Edit tracking data
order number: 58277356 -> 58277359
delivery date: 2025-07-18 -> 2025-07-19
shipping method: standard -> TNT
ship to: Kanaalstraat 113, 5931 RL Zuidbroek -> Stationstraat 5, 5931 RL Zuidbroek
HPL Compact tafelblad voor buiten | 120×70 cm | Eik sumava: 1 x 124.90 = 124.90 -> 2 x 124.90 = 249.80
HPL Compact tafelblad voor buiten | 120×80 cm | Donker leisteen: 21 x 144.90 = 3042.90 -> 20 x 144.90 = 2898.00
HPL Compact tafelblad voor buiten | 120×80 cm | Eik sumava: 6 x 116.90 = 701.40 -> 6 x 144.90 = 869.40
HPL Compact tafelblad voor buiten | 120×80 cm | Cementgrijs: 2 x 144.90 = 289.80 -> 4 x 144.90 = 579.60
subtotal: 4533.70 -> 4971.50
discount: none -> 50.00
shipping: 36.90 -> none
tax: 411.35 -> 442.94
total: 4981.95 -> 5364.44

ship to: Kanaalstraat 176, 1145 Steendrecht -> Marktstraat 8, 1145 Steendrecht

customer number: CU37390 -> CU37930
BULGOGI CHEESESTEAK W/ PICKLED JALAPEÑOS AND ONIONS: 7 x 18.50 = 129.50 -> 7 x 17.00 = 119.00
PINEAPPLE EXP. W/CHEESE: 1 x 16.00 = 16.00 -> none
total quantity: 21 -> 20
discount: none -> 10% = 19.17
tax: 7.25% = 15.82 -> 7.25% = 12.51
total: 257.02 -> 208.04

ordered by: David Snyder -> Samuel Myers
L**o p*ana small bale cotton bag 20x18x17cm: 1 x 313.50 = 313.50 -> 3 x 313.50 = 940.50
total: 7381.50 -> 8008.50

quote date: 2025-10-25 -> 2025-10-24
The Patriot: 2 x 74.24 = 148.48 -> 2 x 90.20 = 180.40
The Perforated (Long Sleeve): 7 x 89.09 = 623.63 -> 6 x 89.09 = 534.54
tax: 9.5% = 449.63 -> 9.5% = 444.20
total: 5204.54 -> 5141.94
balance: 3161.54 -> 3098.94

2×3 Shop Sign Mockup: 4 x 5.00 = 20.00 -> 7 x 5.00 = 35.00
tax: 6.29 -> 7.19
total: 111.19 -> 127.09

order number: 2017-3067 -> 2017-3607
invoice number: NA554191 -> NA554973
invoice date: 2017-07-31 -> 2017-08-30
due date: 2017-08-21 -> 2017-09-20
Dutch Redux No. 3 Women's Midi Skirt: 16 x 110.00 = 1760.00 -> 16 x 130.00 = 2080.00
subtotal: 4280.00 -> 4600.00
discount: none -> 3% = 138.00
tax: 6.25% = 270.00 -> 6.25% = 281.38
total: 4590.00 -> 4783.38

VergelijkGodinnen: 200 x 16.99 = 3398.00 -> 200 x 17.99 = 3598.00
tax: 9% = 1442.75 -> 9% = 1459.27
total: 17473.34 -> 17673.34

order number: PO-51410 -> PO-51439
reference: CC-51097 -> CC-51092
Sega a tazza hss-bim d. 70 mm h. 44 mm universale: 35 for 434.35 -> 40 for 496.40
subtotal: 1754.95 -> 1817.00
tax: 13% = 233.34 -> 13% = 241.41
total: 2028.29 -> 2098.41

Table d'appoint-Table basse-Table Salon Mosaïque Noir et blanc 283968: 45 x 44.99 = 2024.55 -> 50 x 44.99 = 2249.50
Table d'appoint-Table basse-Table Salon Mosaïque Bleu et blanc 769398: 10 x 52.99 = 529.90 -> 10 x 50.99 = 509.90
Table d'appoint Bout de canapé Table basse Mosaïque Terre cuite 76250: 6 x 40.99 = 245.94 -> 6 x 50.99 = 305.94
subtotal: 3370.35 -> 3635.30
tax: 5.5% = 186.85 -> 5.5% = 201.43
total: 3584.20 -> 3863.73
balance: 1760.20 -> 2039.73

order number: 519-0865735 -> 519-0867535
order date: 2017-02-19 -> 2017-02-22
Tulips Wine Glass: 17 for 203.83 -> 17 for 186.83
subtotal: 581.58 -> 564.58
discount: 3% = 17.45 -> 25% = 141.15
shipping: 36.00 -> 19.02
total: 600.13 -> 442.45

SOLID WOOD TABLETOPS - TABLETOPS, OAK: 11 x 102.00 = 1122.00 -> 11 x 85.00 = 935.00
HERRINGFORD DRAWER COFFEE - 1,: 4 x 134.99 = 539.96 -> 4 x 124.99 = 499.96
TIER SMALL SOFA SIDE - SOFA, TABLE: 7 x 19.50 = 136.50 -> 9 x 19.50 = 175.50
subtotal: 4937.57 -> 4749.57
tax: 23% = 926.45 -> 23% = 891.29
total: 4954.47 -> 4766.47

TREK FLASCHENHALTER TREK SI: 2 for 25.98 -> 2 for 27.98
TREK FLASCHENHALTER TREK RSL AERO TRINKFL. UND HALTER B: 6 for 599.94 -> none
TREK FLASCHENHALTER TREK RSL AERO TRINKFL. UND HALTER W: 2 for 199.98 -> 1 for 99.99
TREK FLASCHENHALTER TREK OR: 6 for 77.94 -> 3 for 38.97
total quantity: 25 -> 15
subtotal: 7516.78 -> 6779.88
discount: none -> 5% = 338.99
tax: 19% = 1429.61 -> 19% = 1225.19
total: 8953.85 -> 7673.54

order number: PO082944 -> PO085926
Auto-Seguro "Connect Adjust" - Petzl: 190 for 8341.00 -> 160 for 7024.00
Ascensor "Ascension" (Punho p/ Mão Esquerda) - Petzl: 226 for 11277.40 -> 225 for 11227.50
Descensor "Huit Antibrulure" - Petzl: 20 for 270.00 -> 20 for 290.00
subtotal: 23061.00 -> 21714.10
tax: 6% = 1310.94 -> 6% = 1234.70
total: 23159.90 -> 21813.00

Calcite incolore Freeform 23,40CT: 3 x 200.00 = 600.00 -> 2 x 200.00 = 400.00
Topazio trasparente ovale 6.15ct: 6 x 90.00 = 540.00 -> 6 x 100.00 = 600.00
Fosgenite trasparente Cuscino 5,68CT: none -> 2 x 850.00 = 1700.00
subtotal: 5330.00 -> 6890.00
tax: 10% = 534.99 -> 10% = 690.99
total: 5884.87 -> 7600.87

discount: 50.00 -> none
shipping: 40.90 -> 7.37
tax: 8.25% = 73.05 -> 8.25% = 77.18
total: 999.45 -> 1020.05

> **Task goal**: Output, please, only the lines running from the start of the entries through the line that contains "subtotal: 4280.00 -> 4600.00", including both of those lines.

> **Answer to this task**:
order number: 58277356 -> 58277359
delivery date: 2025-07-18 -> 2025-07-19
shipping method: standard -> TNT
ship to: Kanaalstraat 113, 5931 RL Zuidbroek -> Stationstraat 5, 5931 RL Zuidbroek
HPL Compact tafelblad voor buiten | 120×70 cm | Eik sumava: 1 x 124.90 = 124.90 -> 2 x 124.90 = 249.80
HPL Compact tafelblad voor buiten | 120×80 cm | Donker leisteen: 21 x 144.90 = 3042.90 -> 20 x 144.90 = 2898.00
HPL Compact tafelblad voor buiten | 120×80 cm | Eik sumava: 6 x 116.90 = 701.40 -> 6 x 144.90 = 869.40
HPL Compact tafelblad voor buiten | 120×80 cm | Cementgrijs: 2 x 144.90 = 289.80 -> 4 x 144.90 = 579.60
subtotal: 4533.70 -> 4971.50
discount: none -> 50.00
shipping: 36.90 -> none
tax: 411.35 -> 442.94
total: 4981.95 -> 5364.44

ship to: Kanaalstraat 176, 1145 Steendrecht -> Marktstraat 8, 1145 Steendrecht

customer number: CU37390 -> CU37930
BULGOGI CHEESESTEAK W/ PICKLED JALAPEÑOS AND ONIONS: 7 x 18.50 = 129.50 -> 7 x 17.00 = 119.00
PINEAPPLE EXP. W/CHEESE: 1 x 16.00 = 16.00 -> none
total quantity: 21 -> 20
discount: none -> 10% = 19.17
tax: 7.25% = 15.82 -> 7.25% = 12.51
total: 257.02 -> 208.04

ordered by: David Snyder -> Samuel Myers
L**o p*ana small bale cotton bag 20x18x17cm: 1 x 313.50 = 313.50 -> 3 x 313.50 = 940.50
total: 7381.50 -> 8008.50

quote date: 2025-10-25 -> 2025-10-24
The Patriot: 2 x 74.24 = 148.48 -> 2 x 90.20 = 180.40
The Perforated (Long Sleeve): 7 x 89.09 = 623.63 -> 6 x 89.09 = 534.54
tax: 9.5% = 449.63 -> 9.5% = 444.20
total: 5204.54 -> 5141.94
balance: 3161.54 -> 3098.94

2×3 Shop Sign Mockup: 4 x 5.00 = 20.00 -> 7 x 5.00 = 35.00
tax: 6.29 -> 7.19
total: 111.19 -> 127.09

order number: 2017-3067 -> 2017-3607
invoice number: NA554191 -> NA554973
invoice date: 2017-07-31 -> 2017-08-30
due date: 2017-08-21 -> 2017-09-20
Dutch Redux No. 3 Women's Midi Skirt: 16 x 110.00 = 1760.00 -> 16 x 130.00 = 2080.00
subtotal: 4280.00 -> 4600.00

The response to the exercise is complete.